と。でもこれも「俺ら世代の勝手な憶測」かも知れなくて、その後の手塚伝説からの逆算で「『新宝島』は天才・手塚治虫だからこそなし得た作品に違いない!」と思ってるだけかも? 前回も触れたように、アニメにもこーゆー「手柄の歪曲」はよくある話。少なくともこの「新宝島」には「原作/構成・酒井七馬、作画・手塚治虫」と表記があるのに、その手柄はすべて手塚治虫に集中してるのには理由があるハズ!

そもそも自分は「まんが道(あすなろ編)で」激河大介が持ってた「新宝島」の表紙にあった 「酒井七馬」の名は凄く気になってましたから!

で、この本、「謎のマンガ家・酒井七馬伝」なんです。

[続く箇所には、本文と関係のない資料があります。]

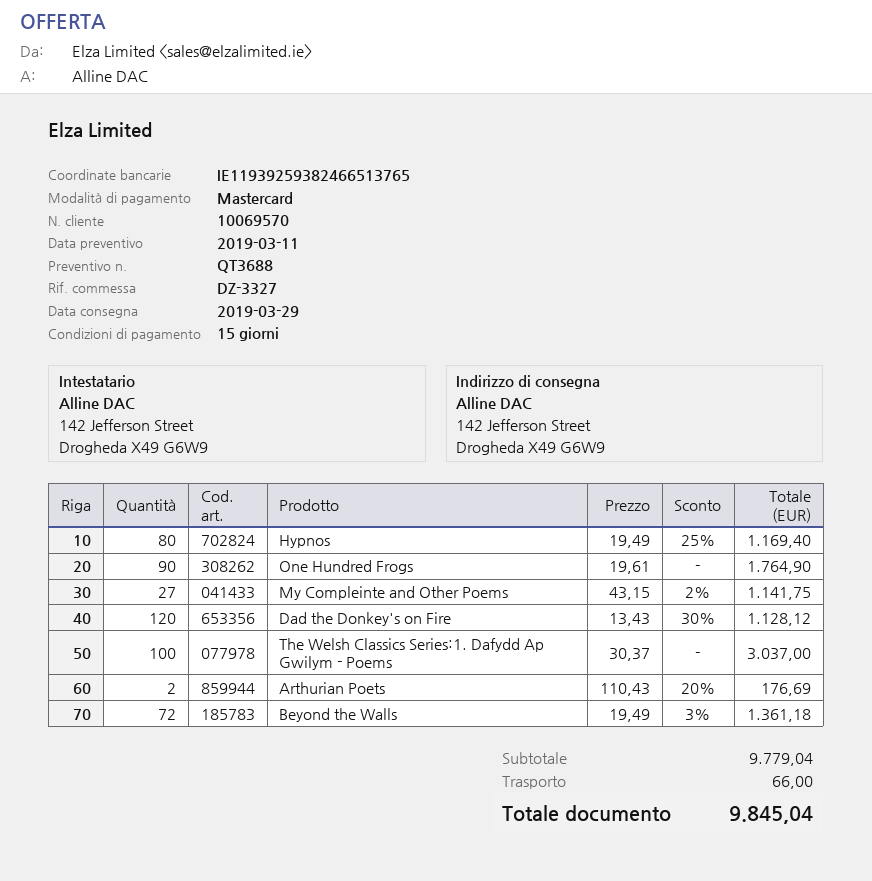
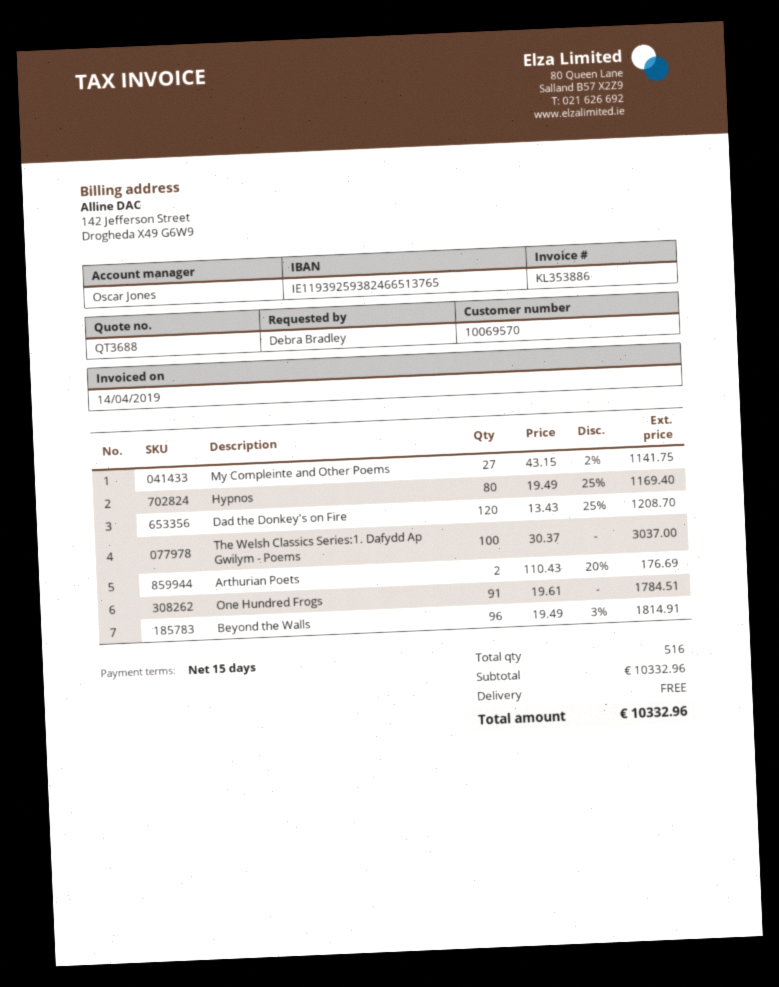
One Hundred Frogs: 90 x 19.61 = 1764.90 -> 91 x 19.61 = 1784.51
Dad the Donkey's on Fire: 120 x 13.43 - 30% = 1128.12 -> 120 x 13.43 - 25% = 1208.70
Beyond the Walls: 72 x 19.49 - 3% = 1361.18 -> 96 x 19.49 - 3% = 1814.91
subtotal: 9779.04 -> 10332.96
shipping: 66.00 -> 0.00
total: 9845.04 -> 10332.96

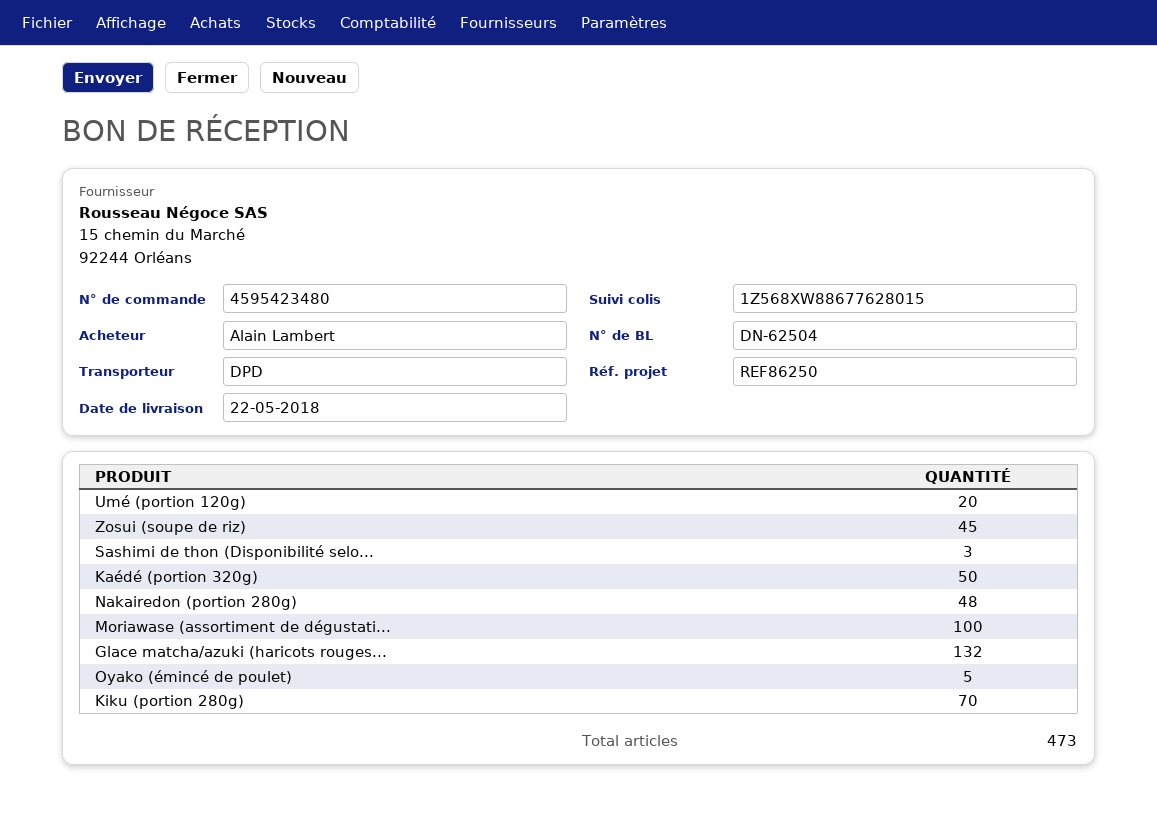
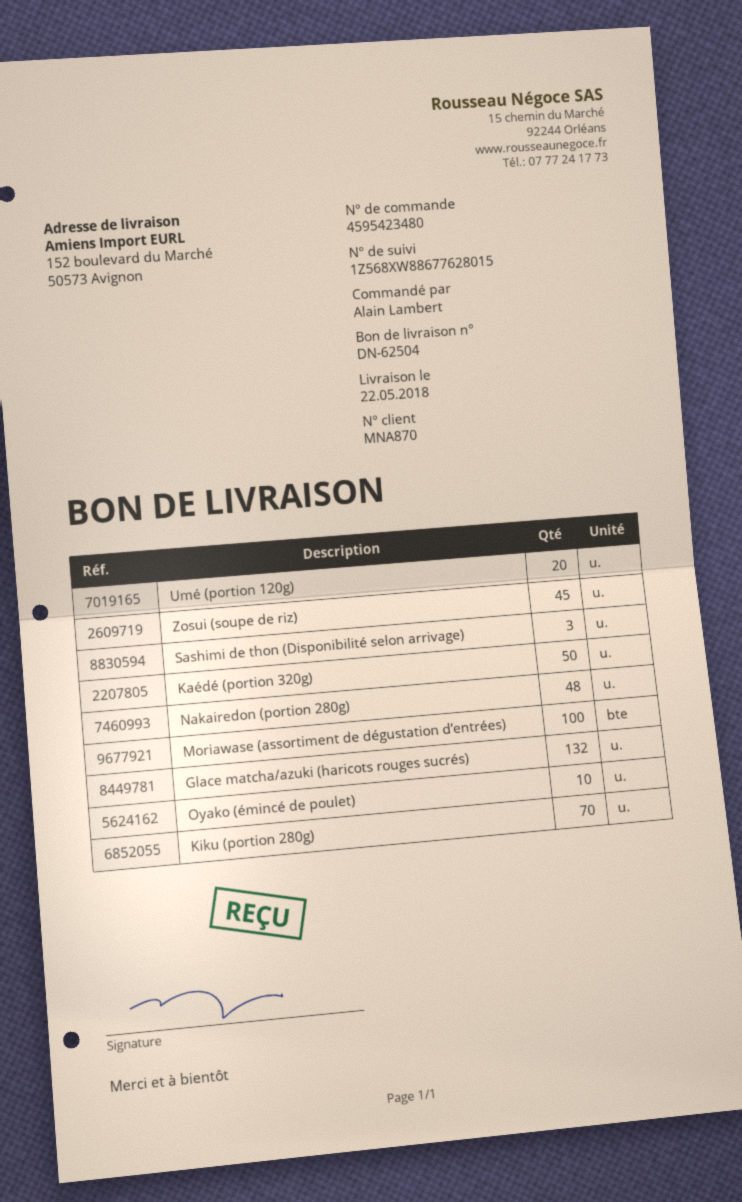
Oyako (émincé de poulet): 5 -> 10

発売当初(2007年)から読みたかったんですが、近くの本屋に売ってなかったので他の本に目移りしてしまい、結局7年経った最近、ア○ゾンで買いました。そして読破。なるほど、「新宝島」における手柄配分が手塚寄りになってるのは、戦後活躍の場を東京に移し、単行本よりも雑誌連載の方をメインに大人気マンガ家になっていった手塚の方が、後に「つまり「新宝島」はこういう経緯で」と公で発言する機会が多く、さらにまわりの手塚信者(の後輩マンガ家)らの「手塚先生は神様だ!」発言が輪をかけ、その情報を自分らの世代が信じきったからだと思います。それに対し酒井七馬は、終生大阪から移らず、単行本から新聞連載、はたまた紙芝居へと「新宝島」に関しては黙して語らず——しまいには餓死説まで出てしまう始末。つまり、自分、板垣個人の見解は

実際、画の大半を描いたのは手塚治虫であるのは確かで、その評価は間違ってないと思うけど、手塚発言ほど酒井七馬は何もしてないわけではなく、物語の構成や画の部分修、口絵・表紙といろいろ関わってる事はもっと評価されるべきでは!?

な感じでしょうか。ちなみに手塚治虫は俺がいちばん尊敬するクリエイターです、たぶん。